* Task item: Check every line below for the word "Symfony" and copy the ones that have it.

* Material for this exercise:
◇ ◇ ◇
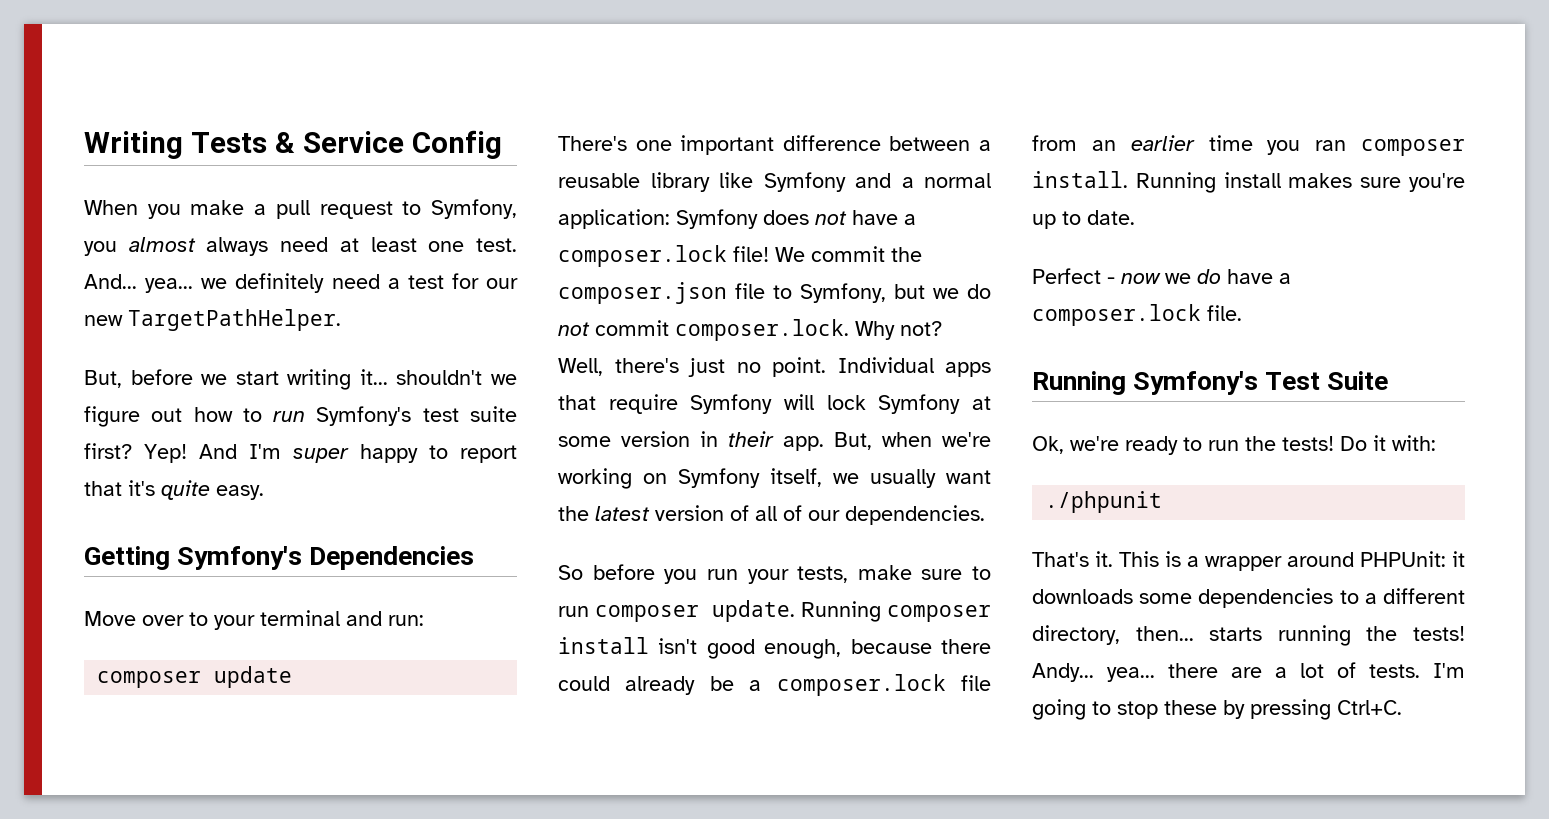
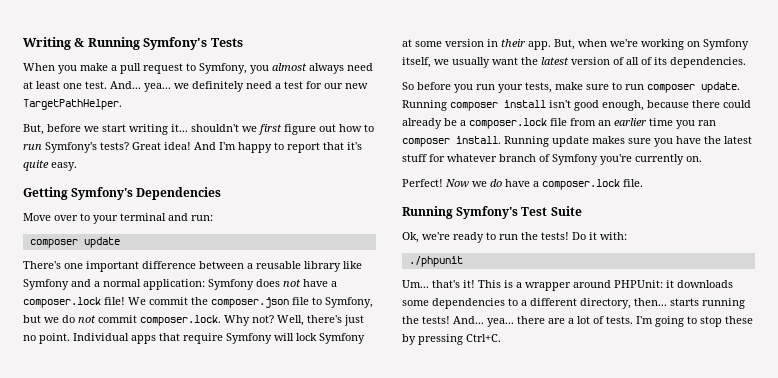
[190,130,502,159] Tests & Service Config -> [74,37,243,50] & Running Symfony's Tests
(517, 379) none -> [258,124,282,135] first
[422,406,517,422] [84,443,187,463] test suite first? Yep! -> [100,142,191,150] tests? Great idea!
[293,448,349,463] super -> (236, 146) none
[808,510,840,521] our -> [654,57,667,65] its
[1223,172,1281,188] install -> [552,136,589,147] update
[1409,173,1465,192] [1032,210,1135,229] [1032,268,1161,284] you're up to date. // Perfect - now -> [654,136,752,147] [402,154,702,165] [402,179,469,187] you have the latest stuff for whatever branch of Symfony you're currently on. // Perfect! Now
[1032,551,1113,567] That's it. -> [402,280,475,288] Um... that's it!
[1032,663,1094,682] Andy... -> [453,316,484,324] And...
◇ ◇ ◇
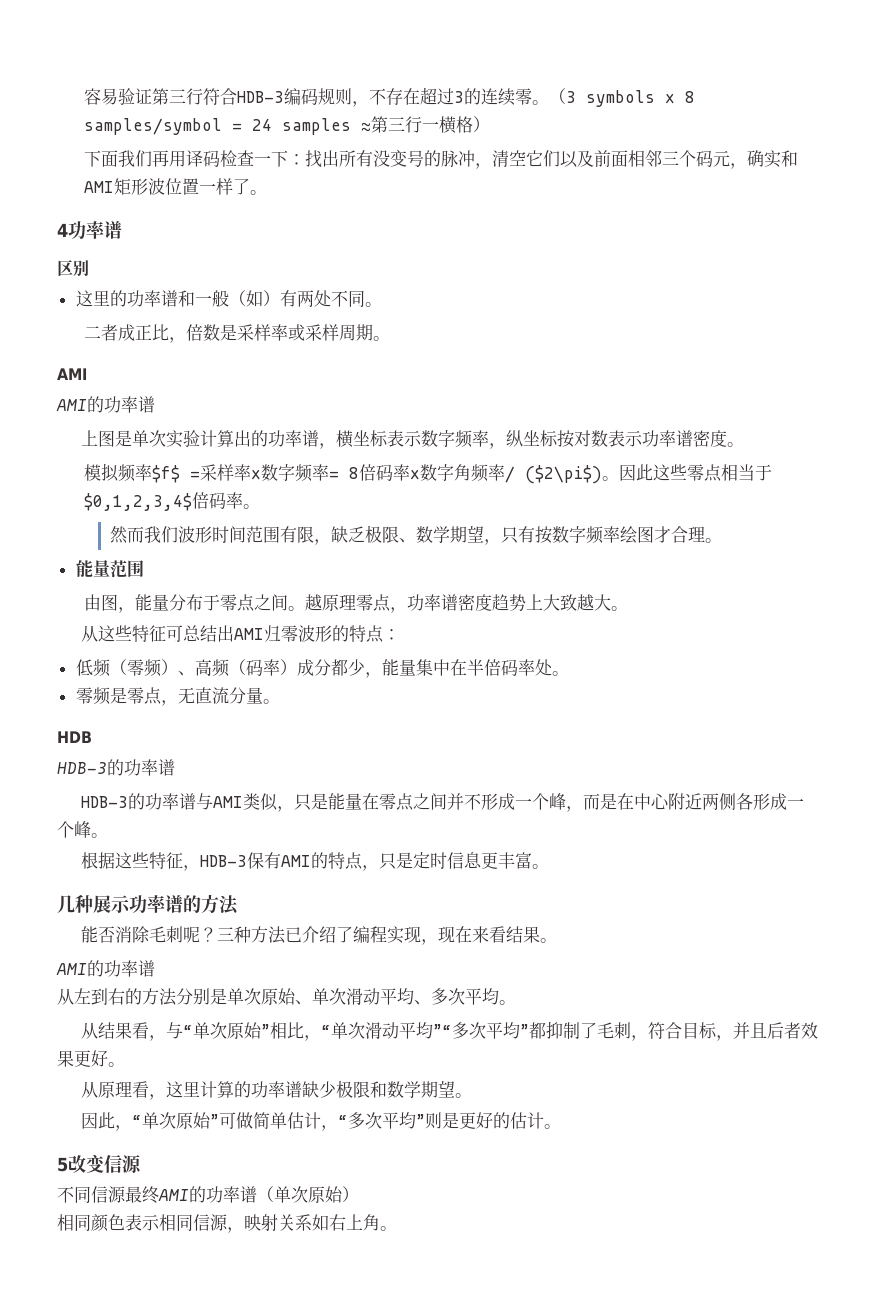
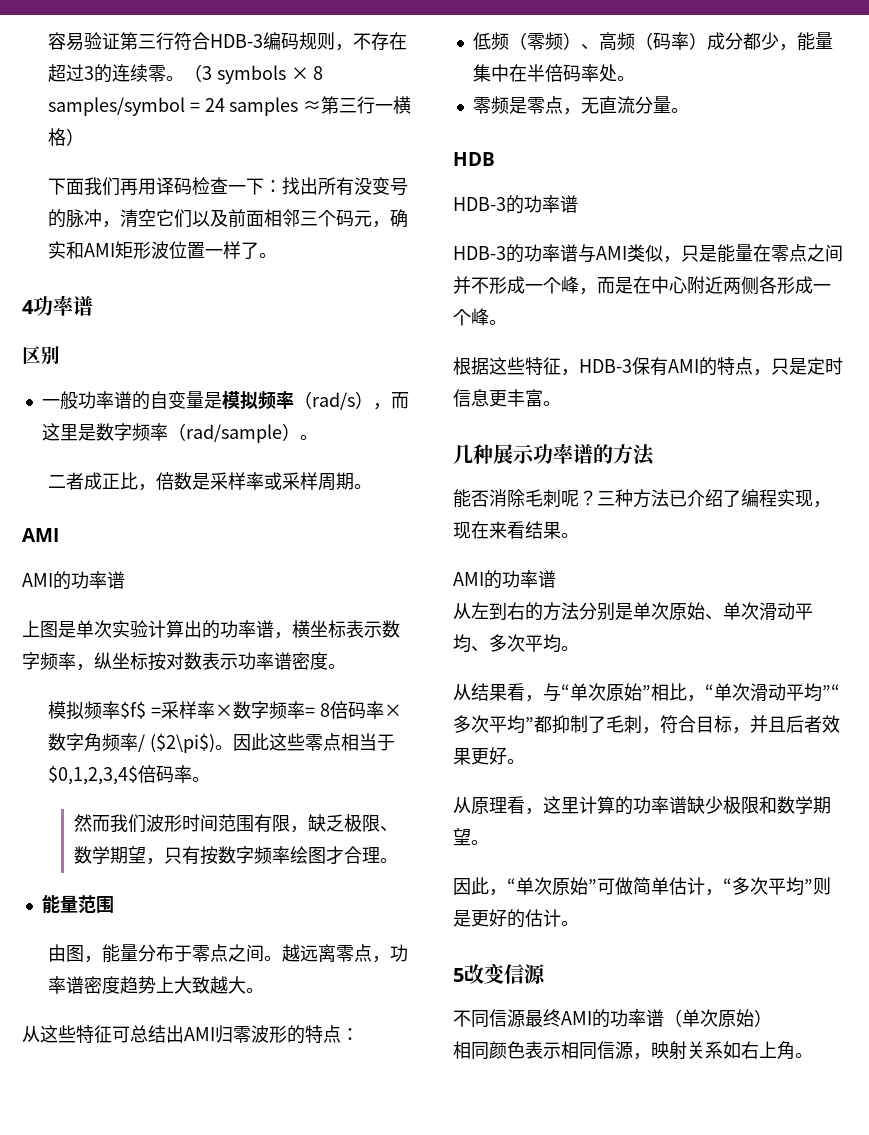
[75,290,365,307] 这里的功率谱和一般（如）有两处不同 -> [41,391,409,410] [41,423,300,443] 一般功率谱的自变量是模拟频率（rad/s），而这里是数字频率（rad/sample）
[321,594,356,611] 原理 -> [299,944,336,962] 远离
◇ ◇ ◇
* Expected answer:
[190,130,502,159] Tests & Service Config -> [74,37,243,50] & Running Symfony's Tests
[1409,173,1465,192] [1032,210,1135,229] [1032,268,1161,284] you're up to date. // Perfect - now -> [654,136,752,147] [402,154,702,165] [402,179,469,187] you have the latest stuff for whatever branch of Symfony you're currently on. // Perfect! Now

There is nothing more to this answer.